A ausência dos combustíveis fósseis na agenda da COP31 não passou sem reação. Simon Stiell, chefe da Convenção do Clima da ONU, afirmou que estratégias de segurança nacional que ignoram a crise climática são perigosamente limitadas. Para ele, a energia limpa representa o caminho mais claro e barato para a segurança energética. Além disso, protege os países dos choques provocados por guerras e turbulências comerciais.

Turquia e Austrália em direções opostas

A postura da Turquia como anfitriã da COP31 explica, em parte, a omissão. Murat Kurum, ministro do Meio Ambiente e copresidente da conferência, alertou que a flexibilidade na implementação das metas climáticas é zero. Ao mesmo tempo, afirmou que os esforços para reduzir emissões não devem ocorrer às custas do crescimento econômico. A declaração aconteceu dias depois de a estatal Turkish Petroleum assinar novos acordos de exploração de petróleo e gás com a Chevron e a ExxonMobil.

A copresidência australiana adota postura contrária. Chris Bowen, ministro de Mudanças Climáticas e Energia da Austrália, pretende usar sua posição para pressionar a Arábia Saudita e outros petroestados. O objetivo é impedir que esses países bloqueiem o progresso nas cúpulas da ONU. A iniciativa segue apelo do ex-secretário de Estado americano John Kerry. Ele pediu à Austrália pressão direta sobre os maiores emissores mundiais, entre eles China, Rússia, Estados Unidos e Índia, para que desenvolvam um plano concreto de afastamento dos combustíveis fósseis.
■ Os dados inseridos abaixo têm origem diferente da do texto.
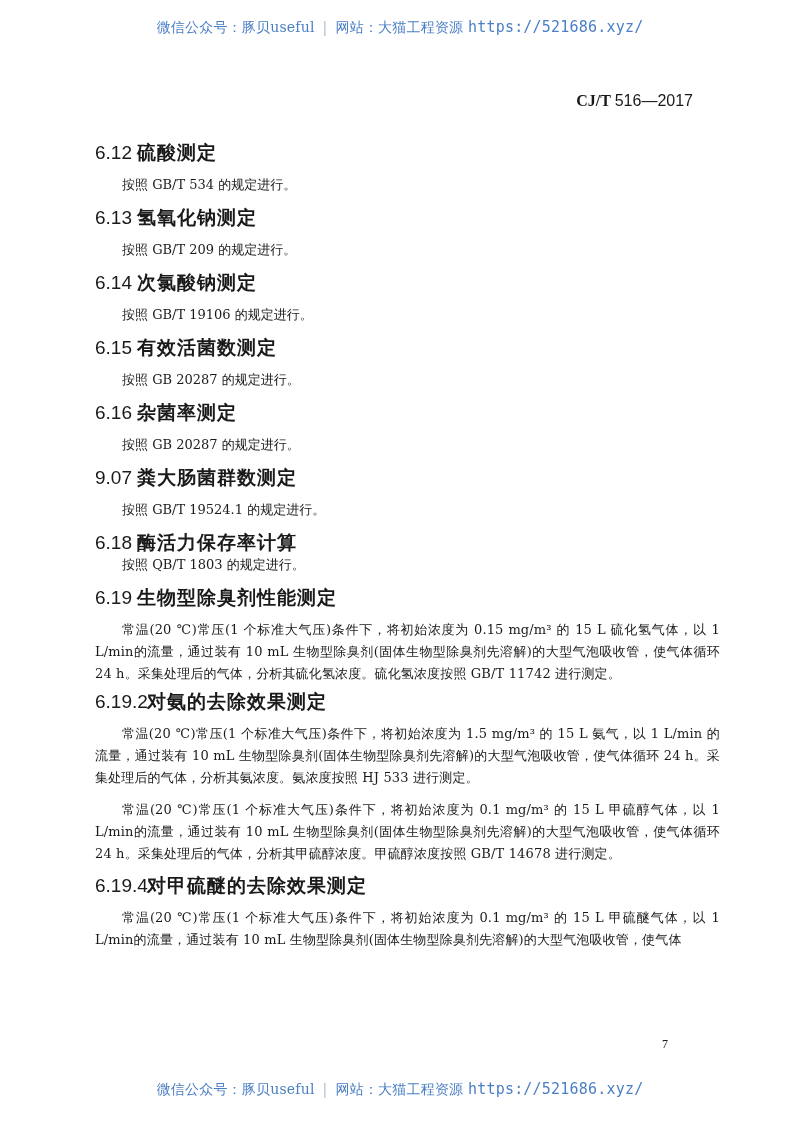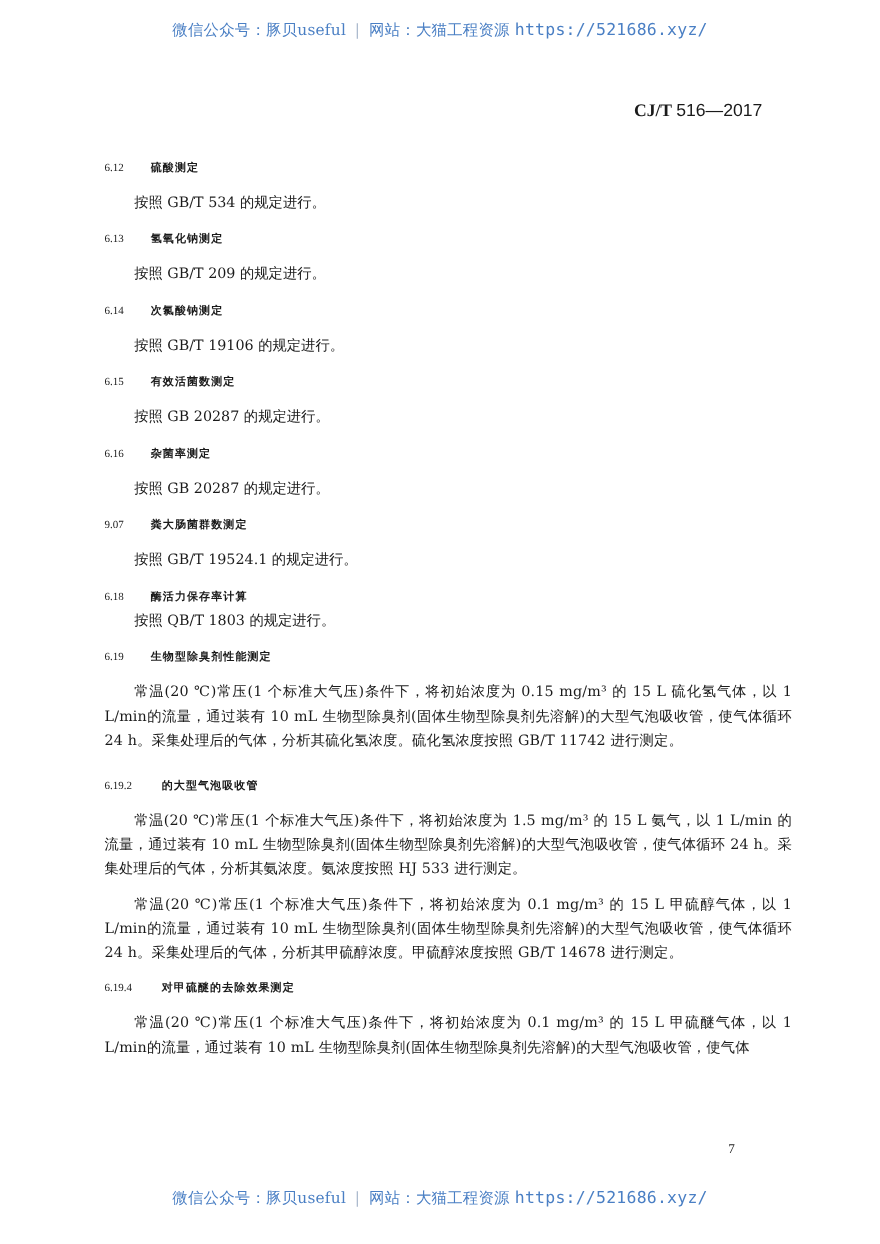--- a/index.html
+++ b/index.html
@@ -50,22 +50,22 @@
       font-weight: normal;
     }
 
     .content {
       position: absolute;
       left: 95px;
       top: 142px;
       width: 625px;
     }
     .heading {
-      font-family: Liberation Serif, serif;
-      font-size: 10px;
+      font-family: Liberation Sans, sans-serif;
+      font-size: 19px;
       font-weight: bold;
       height: 22px;
       line-height: 22px;
       margin: 0;
     }
     .heading .hnum {
       font-weight: normal;
       display: inline-block;
     }
     .heading.l2 .hnum { width: 42px; }
@@ -142,24 +142,24 @@
 
   <div class="heading l2" style="">
     <span class="hnum">6.18</span><span class="htitle">酶活力保存率计算</span>
   </div>
   <p class="ref" style="margin-bottom:11px;">按照 QB/T 1803 的规定进行。</p>
 
   <div class="heading l2" style="margin-bottom:10px;">
     <span class="hnum">6.19</span><span class="htitle">生物型除臭剂性能测定</span>
   </div>
 
-  <p class="para" style="margin-bottom:19px;">常温(20 ℃)常压(1 个标准大气压)条件下，将初始浓度为 0.15 mg/m³ 的 15 L 硫化氢气体，以 1 L/min的流量，通过装有 10 mL 生物型除臭剂(固体生物型除臭剂先溶解)的大型气泡吸收管，使气体循环 24 h。采集处理后的气体，分析其硫化氢浓度。硫化氢浓度按照 GB/T 11742 进行测定。</p>
+  <p class="para" style="margin-bottom:6px;">常温(20 ℃)常压(1 个标准大气压)条件下，将初始浓度为 0.15 mg/m³ 的 15 L 硫化氢气体，以 1 L/min的流量，通过装有 10 mL 生物型除臭剂(固体生物型除臭剂先溶解)的大型气泡吸收管，使气体循环 24 h。采集处理后的气体，分析其硫化氢浓度。硫化氢浓度按照 GB/T 11742 进行测定。</p>
 
   <div class="heading l3" style="margin-bottom:10px;">
-    <span class="hnum">6.19.2</span><span class="htitle">的大型气泡吸收管</span>
+    <span class="hnum">6.19.2</span><span class="htitle">对氨的去除效果测定</span>
   </div>
   <p class="para" style="margin-bottom:10px;">常温(20 ℃)常压(1 个标准大气压)条件下，将初始浓度为 1.5 mg/m³ 的 15 L 氨气，以 1 L/min 的流量，通过装有 10 mL 生物型除臭剂(固体生物型除臭剂先溶解)的大型气泡吸收管，使气体循环 24 h。采集处理后的气体，分析其氨浓度。氨浓度按照 HJ 533 进行测定。</p>
 
   <p class="para" style="margin-bottom:10px;">常温(20 ℃)常压(1 个标准大气压)条件下，将初始浓度为 0.1 mg/m³ 的 15 L 甲硫醇气体，以 1 L/min的流量，通过装有 10 mL 生物型除臭剂(固体生物型除臭剂先溶解)的大型气泡吸收管，使气体循环 24 h。采集处理后的气体，分析其甲硫醇浓度。甲硫醇浓度按照 GB/T 14678 进行测定。</p>
 
   <div class="heading l3" style="margin-bottom:10px;">
     <span class="hnum">6.19.4</span><span class="htitle">对甲硫醚的去除效果测定</span>
   </div>
   <p class="para">常温(20 ℃)常压(1 个标准大气压)条件下，将初始浓度为 0.1 mg/m³ 的 15 L 甲硫醚气体，以 1 L/min的流量，通过装有 10 mL 生物型除臭剂(固体生物型除臭剂先溶解)的大型气泡吸收管，使气体</p>
 </div>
O legado da COP30 e o caminho até novembro

A omissão da COP31 contrasta com os movimentos da presidência brasileira da COP30. André Corrêa do Lago, presidente da conferência, segue trabalhando em um documento sobre o fim dos combustíveis fósseis. O tema não entrou no texto final da COP30, realizada em Belém em novembro de 2025. Ainda assim, a presidência brasileira assumiu o compromisso de desenvolver um Mapa do Caminho e apresentá-lo na COP31.

O rascunho definitivo da Agenda de Ação ainda depende das reuniões climáticas de Bonn, na Alemanha, previstas para junho de 2026. Qualquer país pode solicitar a inclusão de novos itens na pauta. Em abril de 2026, Colômbia e Holanda organizam em Santa Marta uma conferência dedicada à eliminação gradual dos combustíveis fósseis. A iniciativa busca manter o tema vivo no debate multilateral. Diante da resistência turca, a pressão sobre o assunto deve crescer nos meses seguintes.